Cricket Finds a Home in America

Cricket is growing in popularity in the United States, with plans for Major League Cricket in the next few years with teams in cities including Dallas, San Francisco and Los Angeles.

By ShareAmerica

September 2022

Cricket Finds a Home in America

A youth team celebrates at the California Cricket Festival awards ceremony in June. (Courtesy of California Cricket Academy)

If you had happened to have been driving through the Dallas suburb of Garland, Texas, this spring and had made your way over to a place called Bass Park, you might have seen something unexpected.

Kids are playing soccer and families are walking their pets, per usual. But look again, and you might see dozens of people gathering for a game rarely witnessed by Americans: Cricket.

“Cricket is already popular [in Texas], and it’s about to become very popular in the U.S.,” says Kumaran “Kenny” Thirunavukkarasu, a former professional cricket player who started the Texas Cricket Academy in 2013 to foster the sport in his adoptive state. “I love the game so much I cannot do anything else,” he confesses.

To many Americans, cricket is as mysterious as American football is to people in other nations. Historians believe cricket originated in England more than 400 years ago and spread to its former colonies, becoming particularly popular in South Asia and the West Indies.

The game is akin to baseball, with players running between spots on a field after hitting a ball with a bat. From there the similarities largely end. Regardless, cricket is loved by hundreds of millions of fans scattered around the world. And now that love is blossoming in the United States.

Players battle in a 2019 T10 match in Tarouba, Trinidad and Tobago. In the United States, under-19 women have had increasing success in competitive matches. (© Ashley Allen/CPL T20/Getty Images)

Players battle in a 2019 T10 match in Tarouba, Trinidad and Tobago. In the United States, under-19 women have had increasing success in competitive matches. (© Ashley Allen/CPL T20/Getty Images)

If all goes as planned, in the next few years there could very well be Major League Cricket in the United States, with teams in cities including Dallas, San Francisco and Los Angeles. The idea is to import professional players from other countries in hopes that, with time, more Americans will play at that competitive level, too.

For now, cricket remains most popular in cities with a large South Asian or Caribbean immigrant population. (Often, these are cities with thriving local tech economies.) Hemant Buch and his wife, Kinjal, started one of the first U.S. cricket organizations—the California Cricket Academy, a nonprofit—in 2003 in the San Francisco Bay Area, home to nearly half a million people of South Asian descent. The academy, however, is attracting a larger array of players, as it organizes programs in conjunction with municipal parks and recreation departments in places like Cupertino, California, the home of Apple Incorporated, the consumer technology company that makes the iPhone.

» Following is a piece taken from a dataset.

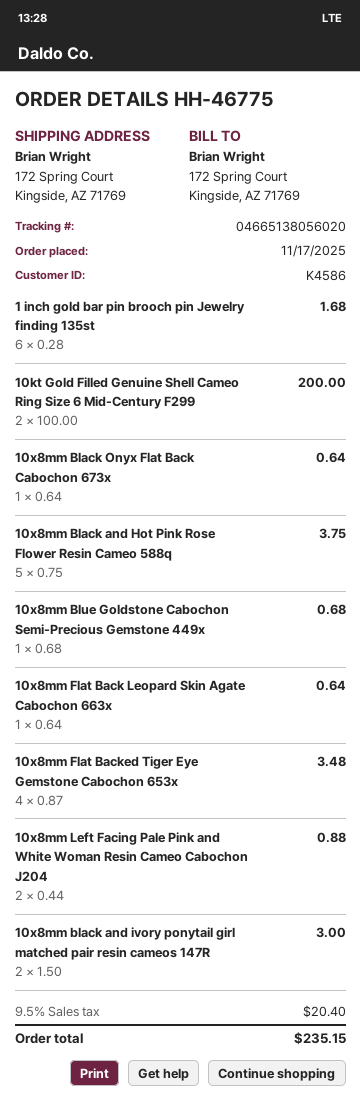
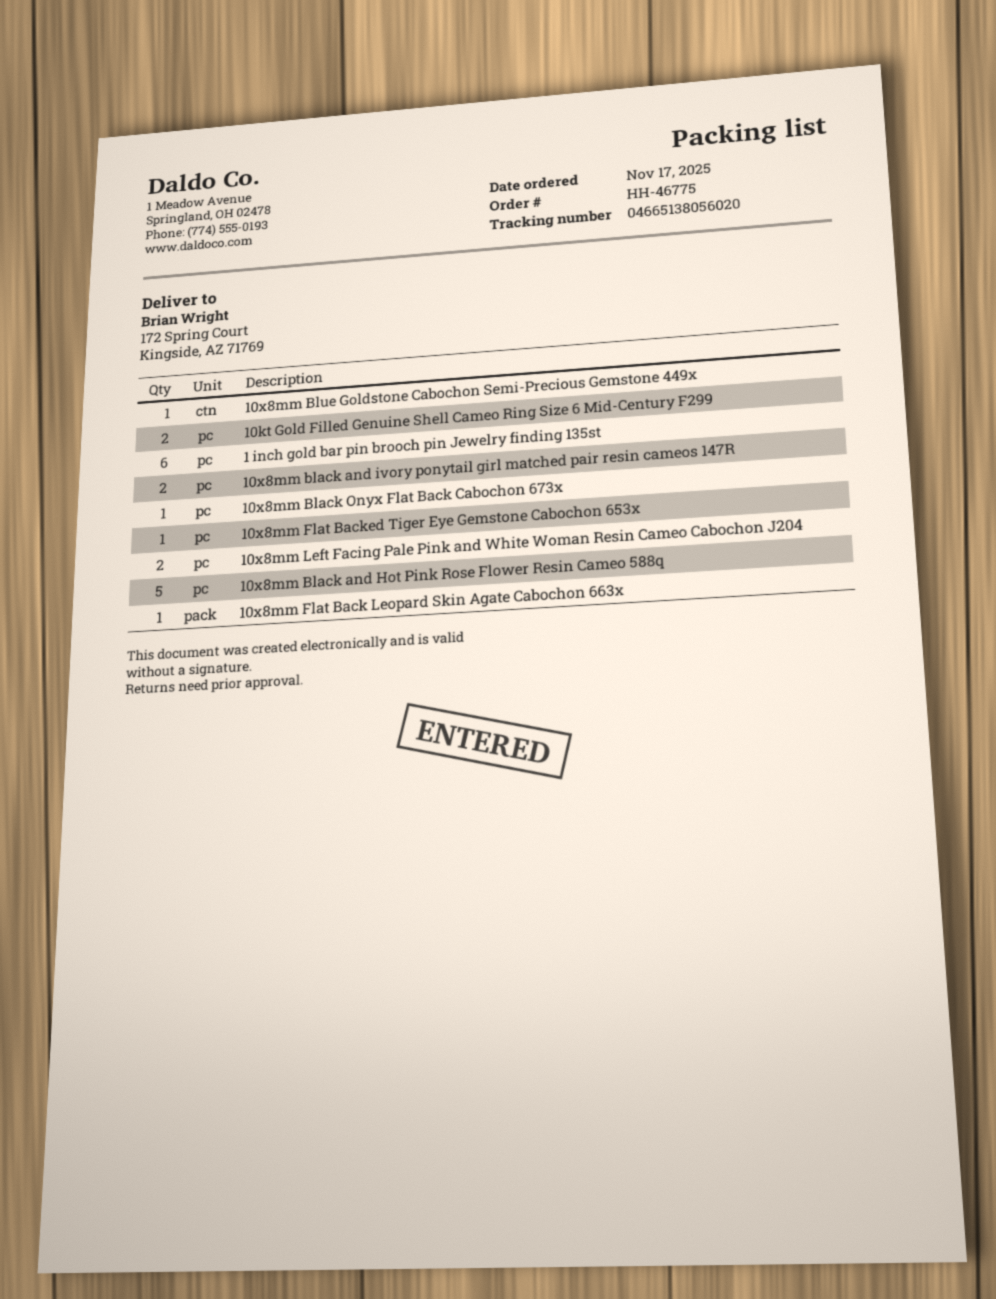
10x8mm Flat Backed Tiger Eye Gemstone Cabochon 653x: 4 -> 1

“We’re getting quite a lot of diversity,” Buch says. “I saw one lady at a game reading a ‘Cricket for Dummies’ book, which I didn’t even know existed.”

Both the Texas and the California academies focus on instructing children because, for whatever reason, young athletes tend to stick with the sport. Adults who are trying it often do not.

And cricket is not just for boys, the academies say. In fact, in July, the U.S. under-19 women’s team beat Trinidad to become the undefeated champions of the inaugural Cricket West Indies Women’s Under 19 Rising Stars T20 Championship.

Players prepare for a match at the Staten Island Cricket Club. Despite Americans’ relative ignorance of cricket, this New York club celebrates 150 years of continuous play this year, thanks to enthusiasts from local immigrant communities. (© Ed Jones/AFP/Getty Images)

Players prepare for a match at the Staten Island Cricket Club. Despite Americans’ relative ignorance of cricket, this New York club celebrates 150 years of continuous play this year, thanks to enthusiasts from local immigrant communities. (© Ed Jones/AFP/Getty Images)

It’s an old American story. Far from the stadiums and lights, immigrant communities bring their love of a sport to the United States and popularize it among their fellow citizens. Buch says he’ll see young people playing on the streets or in empty lots around the Bay Area, just as he used to do.

And Thirunavukkarasu says the older players in his academy have found the time and space to play in Dallas that they have always wanted. “They’re realizing their dream,” he says.